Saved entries
=======

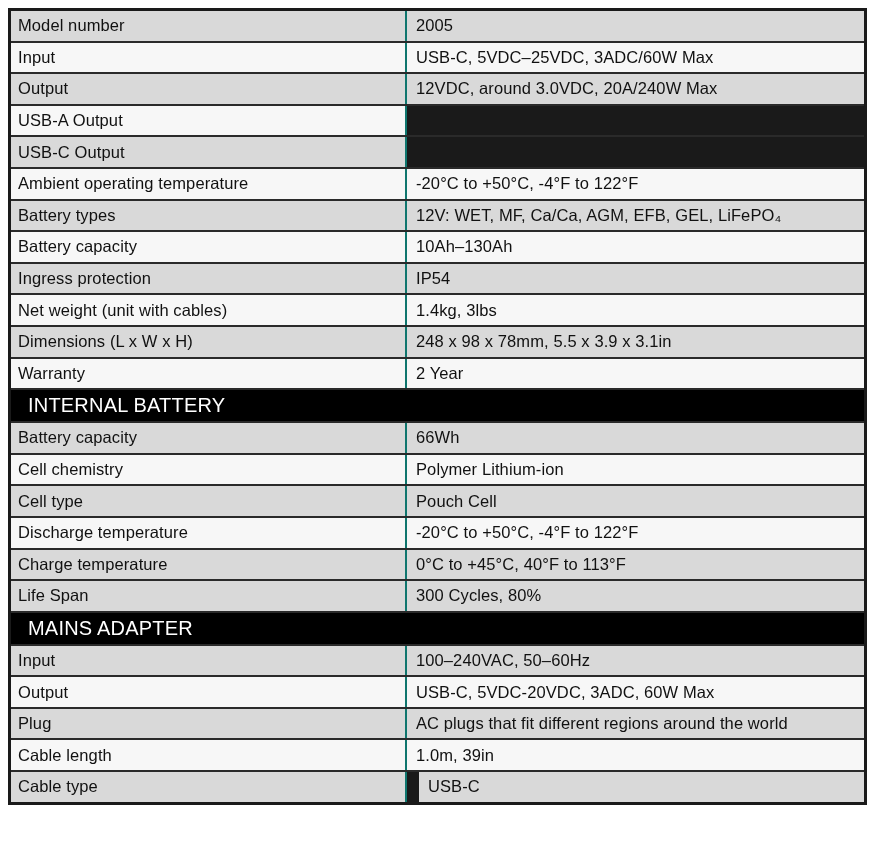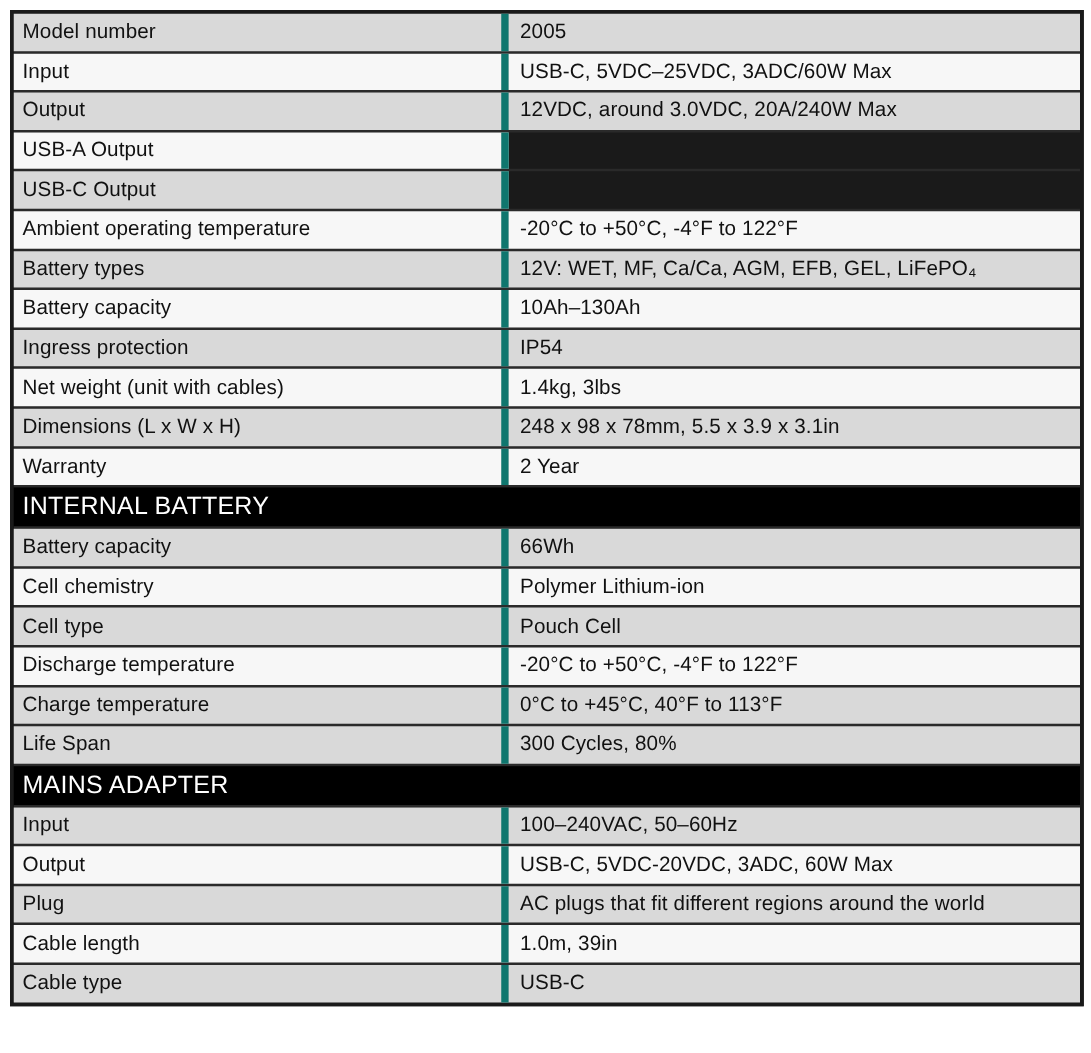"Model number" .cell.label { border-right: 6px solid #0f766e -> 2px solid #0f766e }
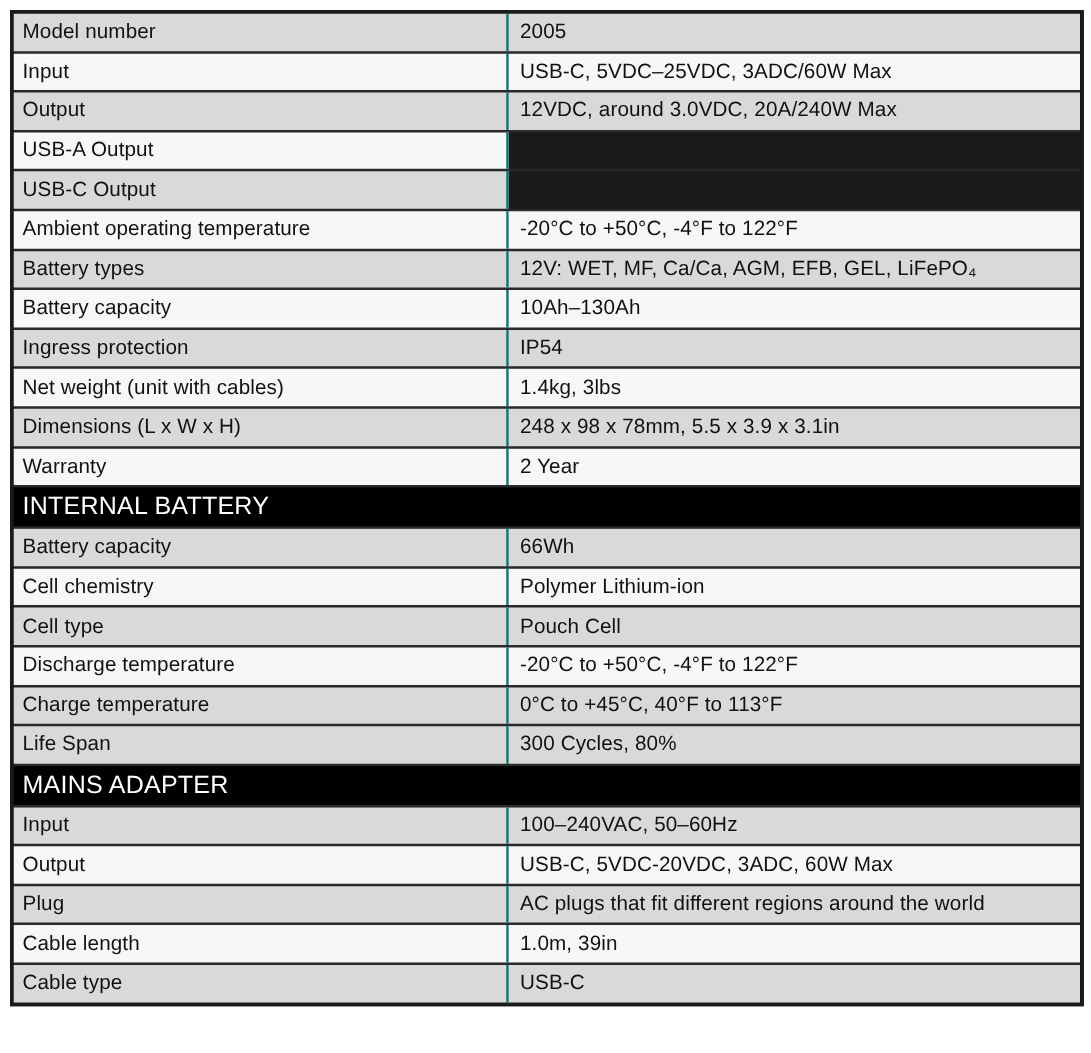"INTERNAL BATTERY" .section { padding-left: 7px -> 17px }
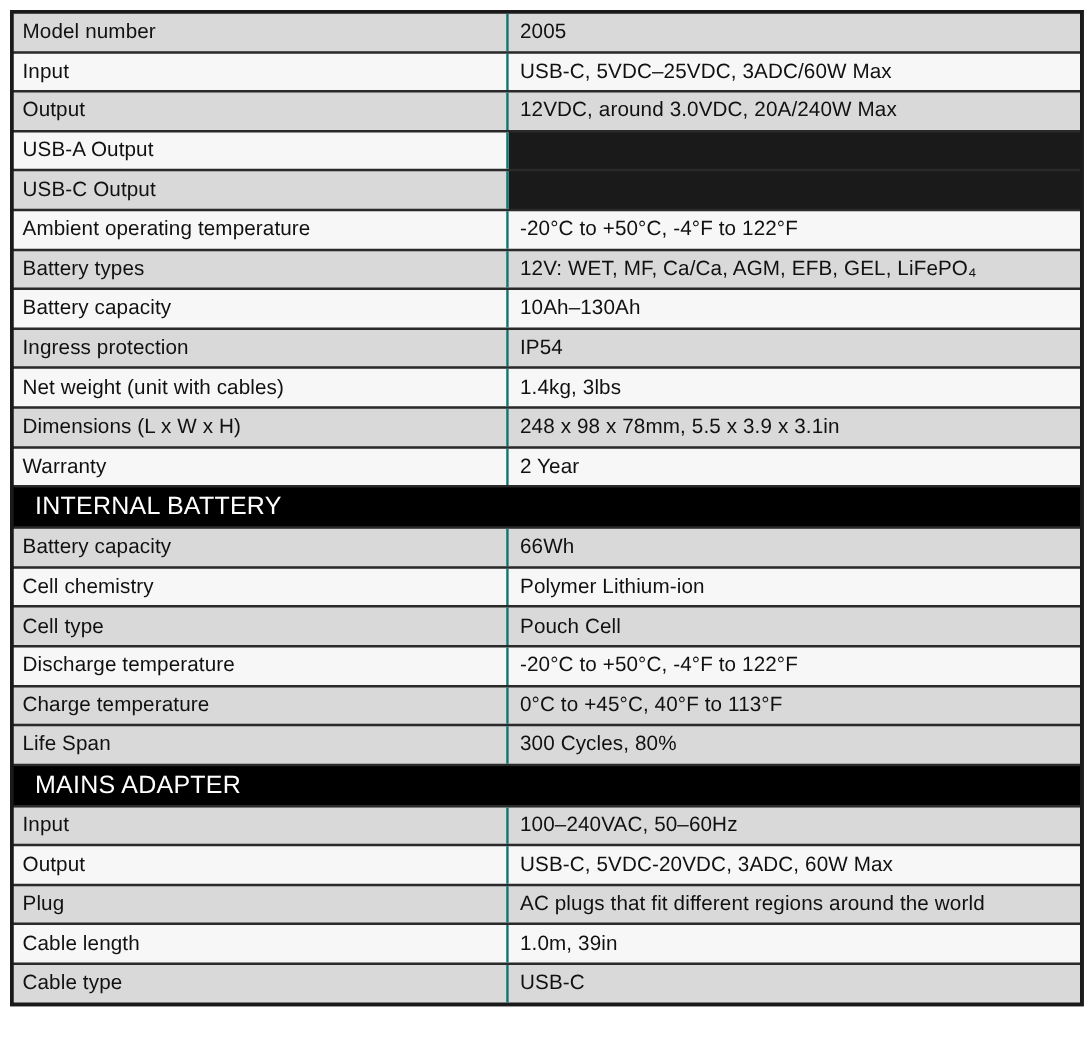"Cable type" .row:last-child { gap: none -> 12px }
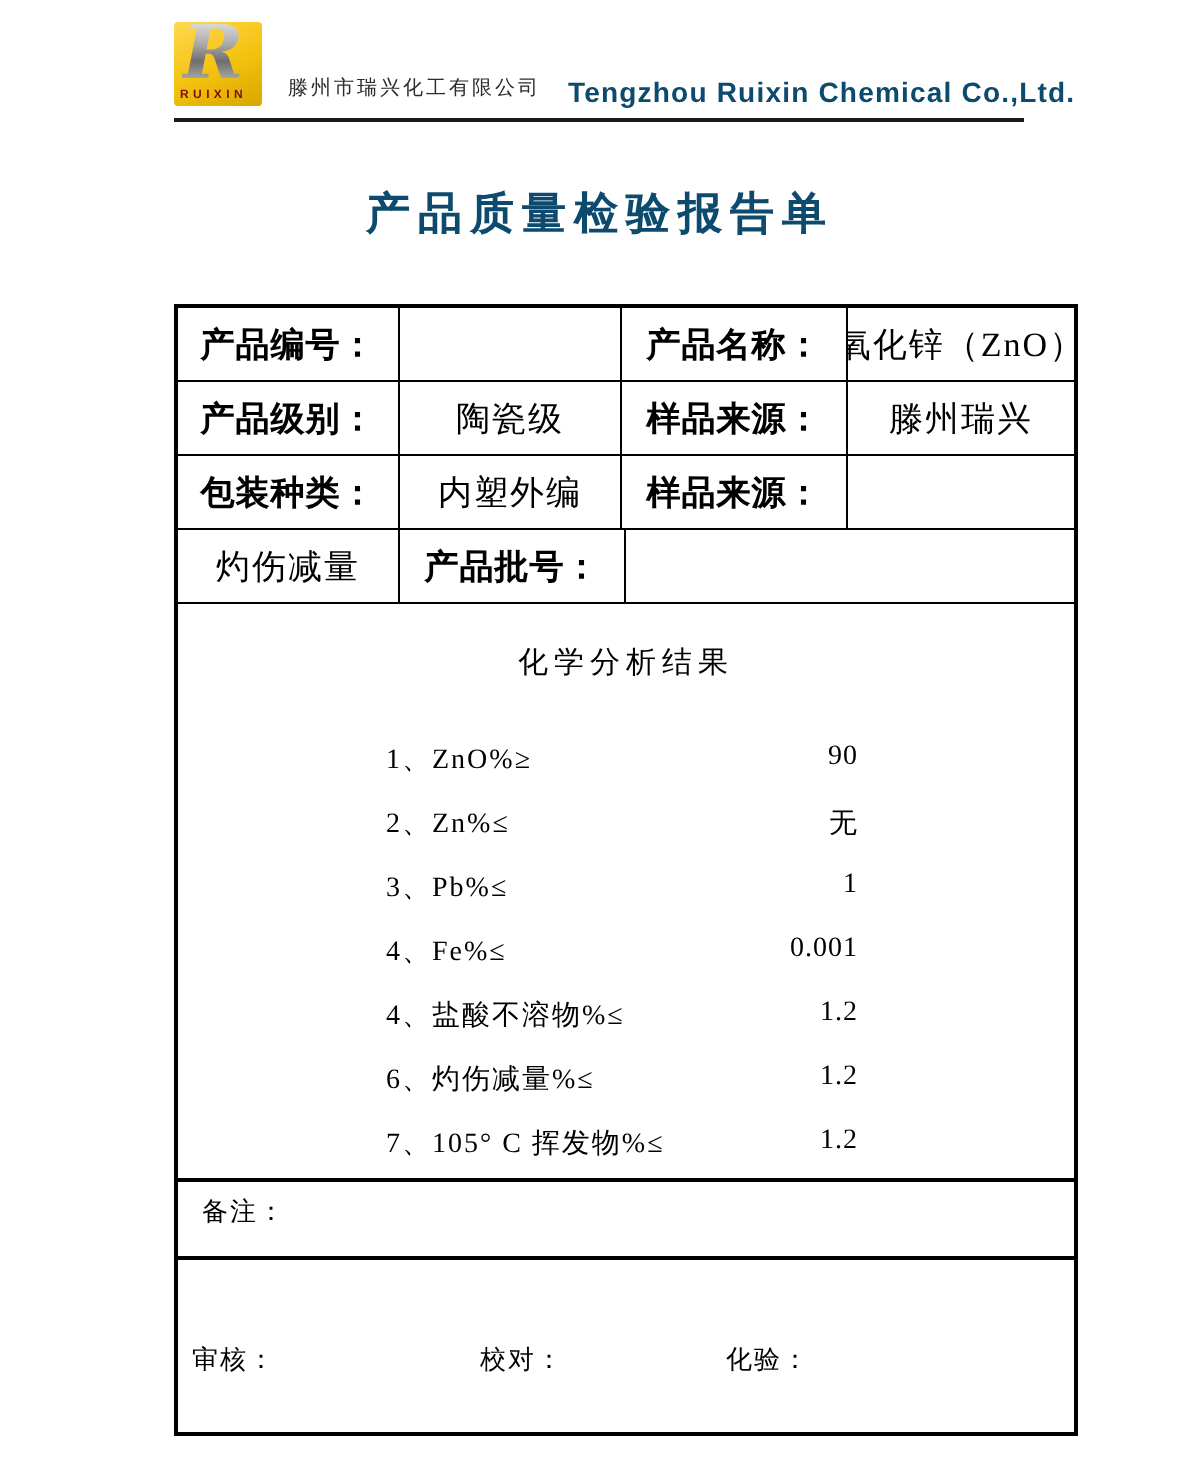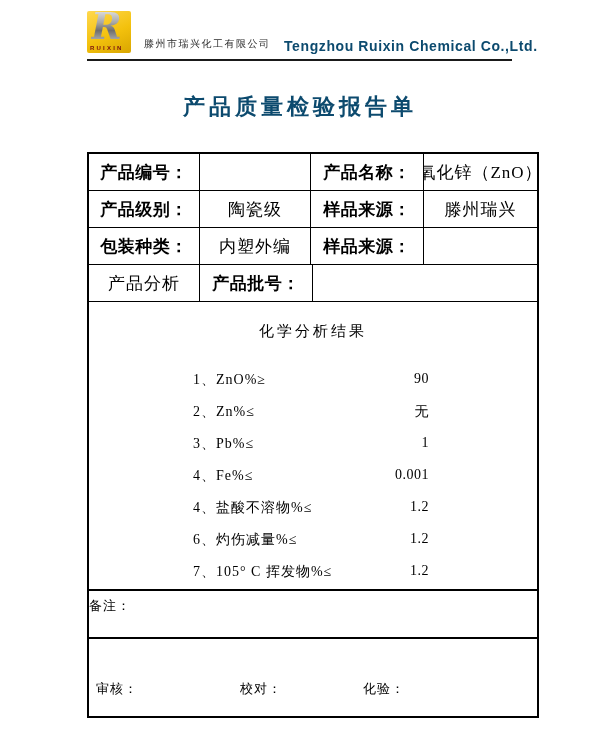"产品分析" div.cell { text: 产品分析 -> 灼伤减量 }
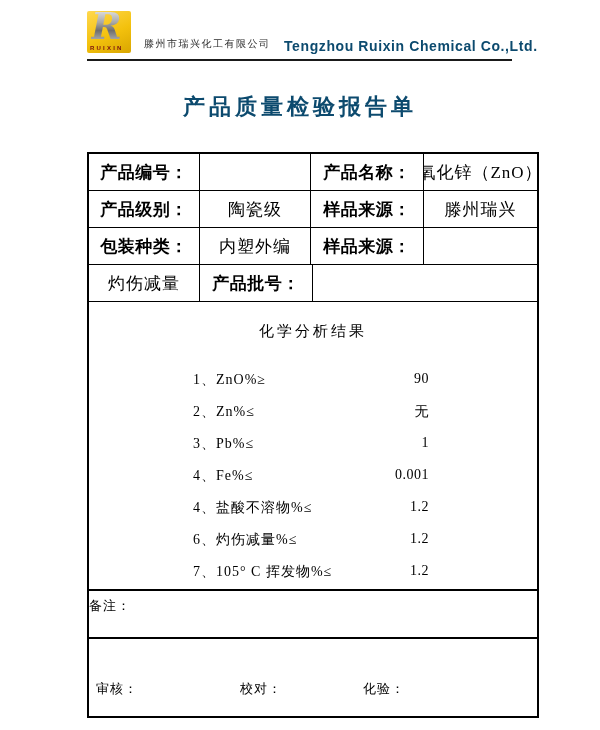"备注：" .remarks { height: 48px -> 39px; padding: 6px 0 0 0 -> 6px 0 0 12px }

=======

To do
I'd like the data above duplicated exactly, with no pictures included.

Solution for this problem
"Model number" .cell.label { border-right: 6px solid #0f766e -> 2px solid #0f766e }
"INTERNAL BATTERY" .section { padding-left: 7px -> 17px }
"Cable type" .row:last-child { gap: none -> 12px }
"产品分析" div.cell { text: 产品分析 -> 灼伤减量 }
"备注：" .remarks { height: 48px -> 39px; padding: 6px 0 0 0 -> 6px 0 0 12px }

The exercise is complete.